• Problem details:
What lines below contain the string "Violet"? List them all.

• Material to process:
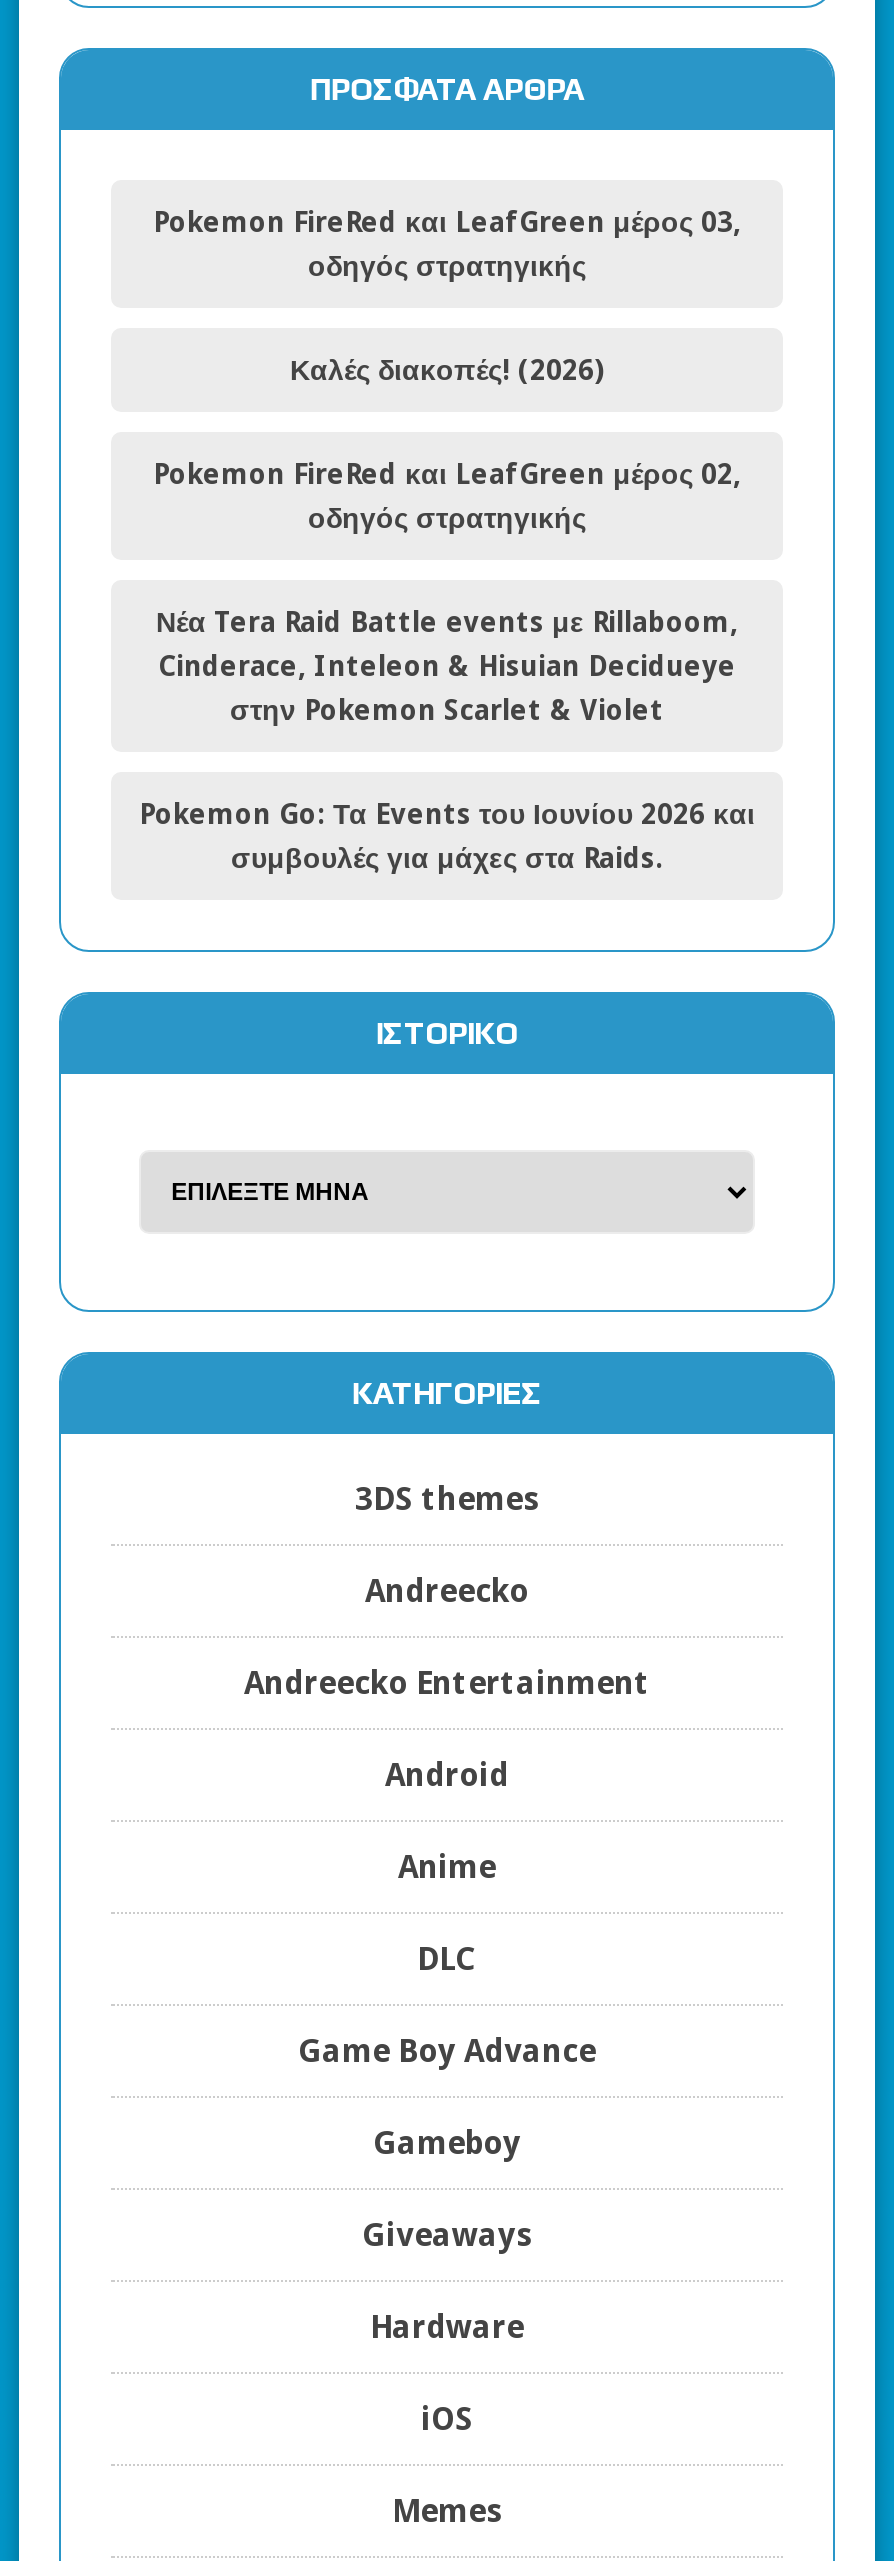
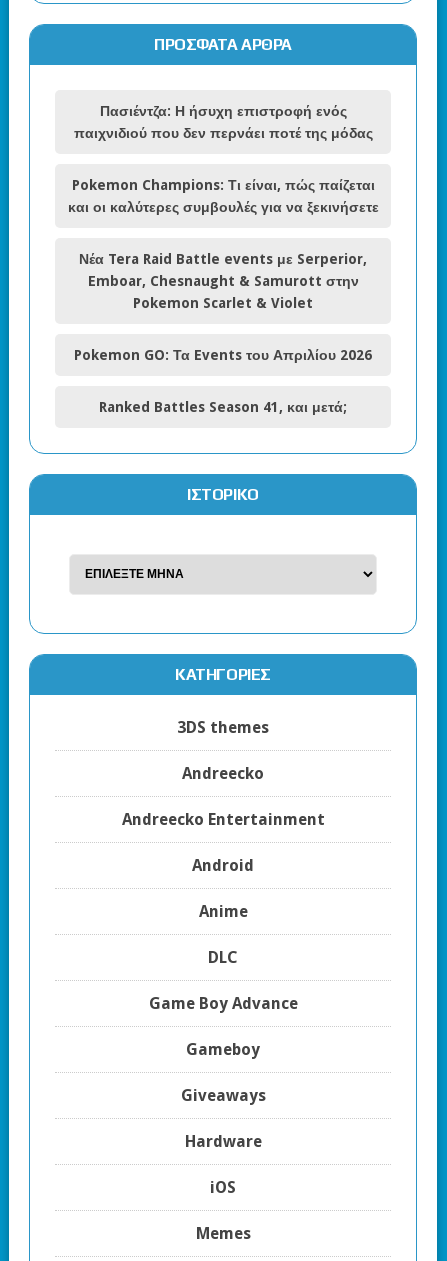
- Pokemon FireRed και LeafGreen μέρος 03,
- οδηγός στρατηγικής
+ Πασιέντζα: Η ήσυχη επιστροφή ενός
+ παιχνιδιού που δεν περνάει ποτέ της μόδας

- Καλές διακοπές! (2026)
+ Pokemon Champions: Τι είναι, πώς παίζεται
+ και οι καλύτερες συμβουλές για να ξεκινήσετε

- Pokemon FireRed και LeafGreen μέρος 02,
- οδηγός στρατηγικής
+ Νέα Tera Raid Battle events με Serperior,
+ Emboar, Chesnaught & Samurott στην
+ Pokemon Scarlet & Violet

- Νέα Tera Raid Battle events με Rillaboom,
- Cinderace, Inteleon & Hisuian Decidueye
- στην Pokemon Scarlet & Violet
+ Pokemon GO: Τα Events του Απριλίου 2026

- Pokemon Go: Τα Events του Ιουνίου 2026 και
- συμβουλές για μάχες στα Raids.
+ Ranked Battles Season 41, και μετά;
---
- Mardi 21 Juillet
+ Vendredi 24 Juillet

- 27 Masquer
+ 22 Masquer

• Reply to the exercise:
+ Pokemon Scarlet & Violet
- στην Pokemon Scarlet & Violet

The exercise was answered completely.